The following data is to be repeated exactly, its pictures excluded.

Edit tracking data:
•••••

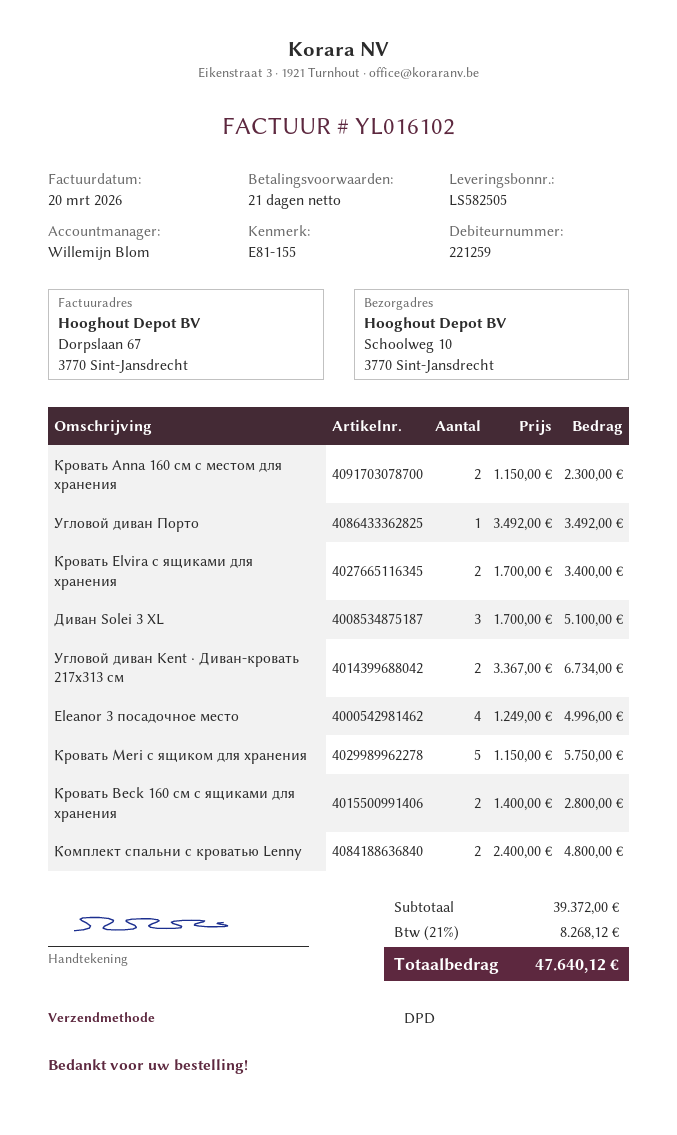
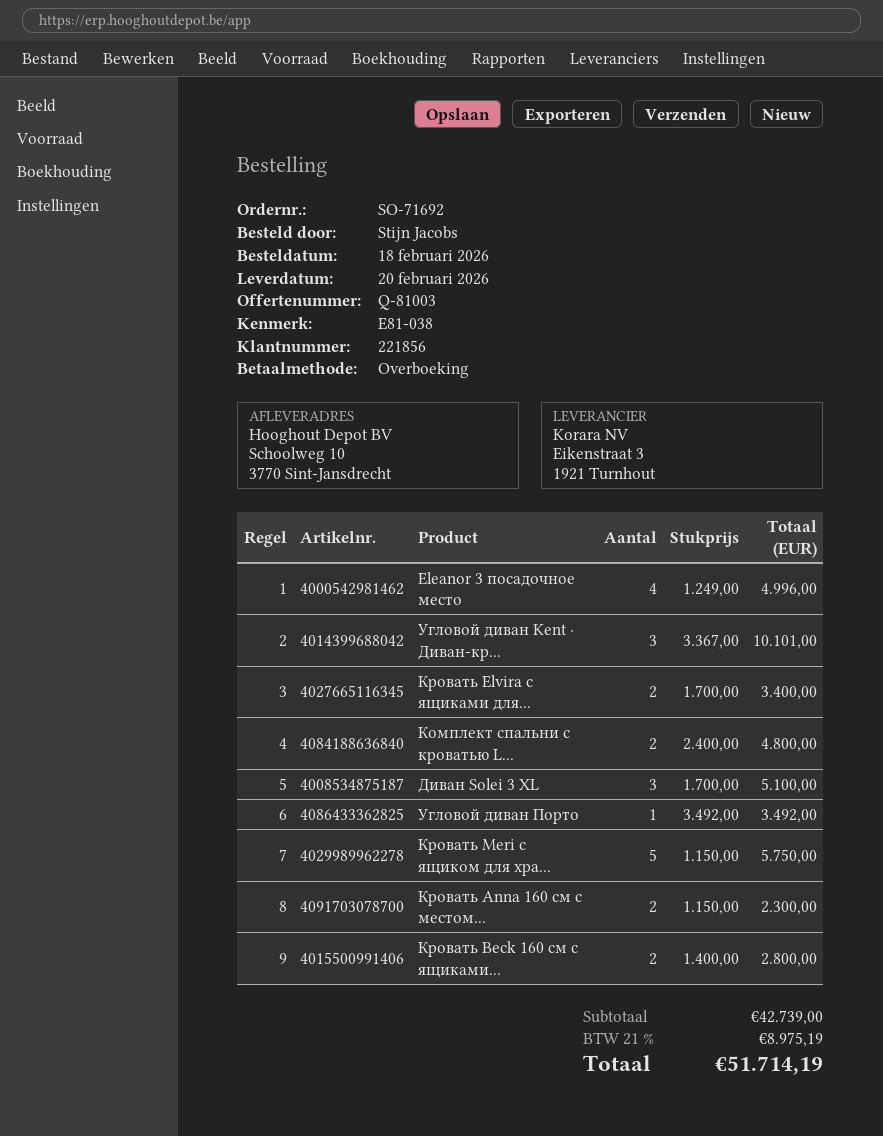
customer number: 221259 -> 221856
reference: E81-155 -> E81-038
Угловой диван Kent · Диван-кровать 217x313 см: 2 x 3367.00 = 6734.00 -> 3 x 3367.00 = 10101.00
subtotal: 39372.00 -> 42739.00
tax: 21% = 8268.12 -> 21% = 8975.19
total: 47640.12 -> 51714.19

•••••

### Answer for this exercise:
customer number: 221259 -> 221856
reference: E81-155 -> E81-038
Угловой диван Kent · Диван-кровать 217x313 см: 2 x 3367.00 = 6734.00 -> 3 x 3367.00 = 10101.00
subtotal: 39372.00 -> 42739.00
tax: 21% = 8268.12 -> 21% = 8975.19
total: 47640.12 -> 51714.19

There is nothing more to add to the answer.